▶ _Input_
--- --- ---
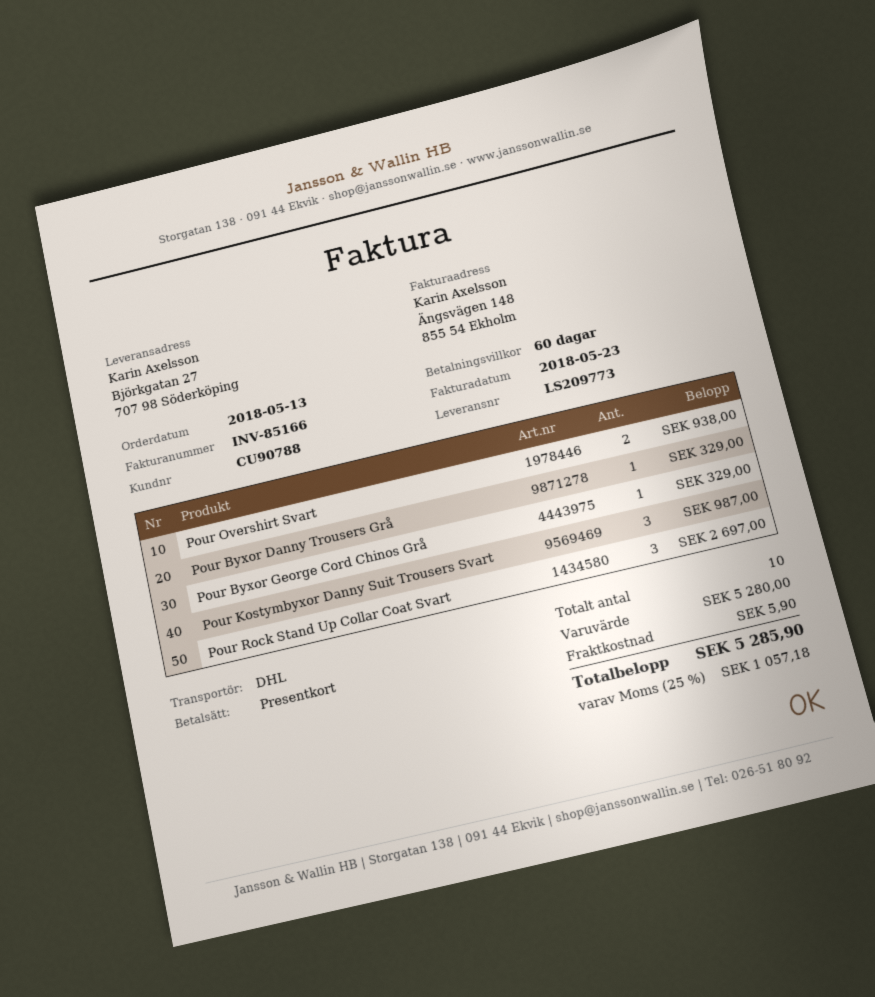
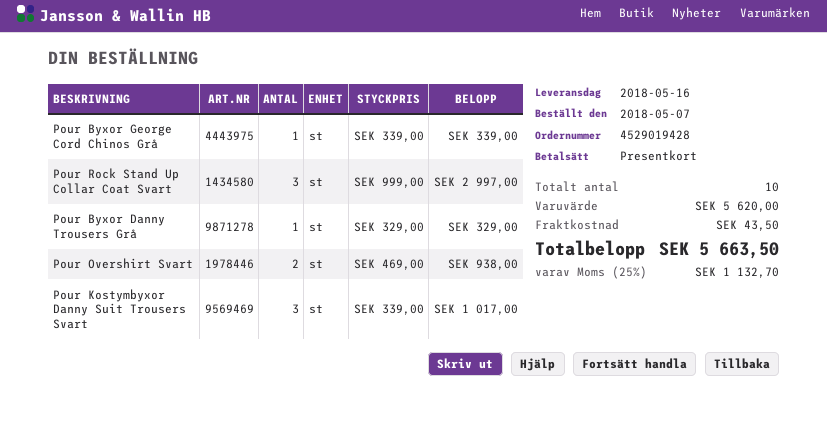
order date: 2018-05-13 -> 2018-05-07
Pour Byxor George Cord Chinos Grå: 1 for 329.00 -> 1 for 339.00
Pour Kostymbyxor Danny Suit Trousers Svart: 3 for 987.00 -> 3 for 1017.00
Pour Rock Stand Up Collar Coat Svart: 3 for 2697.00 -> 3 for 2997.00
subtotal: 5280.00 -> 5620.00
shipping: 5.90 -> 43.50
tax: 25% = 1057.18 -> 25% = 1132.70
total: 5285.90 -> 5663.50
--- --- ---
▶ _Assigned task_
Would you repeat the listing above exactly, minus the images?

▶ _Result_
order date: 2018-05-13 -> 2018-05-07
Pour Byxor George Cord Chinos Grå: 1 for 329.00 -> 1 for 339.00
Pour Kostymbyxor Danny Suit Trousers Svart: 3 for 987.00 -> 3 for 1017.00
Pour Rock Stand Up Collar Coat Svart: 3 for 2697.00 -> 3 for 2997.00
subtotal: 5280.00 -> 5620.00
shipping: 5.90 -> 43.50
tax: 25% = 1057.18 -> 25% = 1132.70
total: 5285.90 -> 5663.50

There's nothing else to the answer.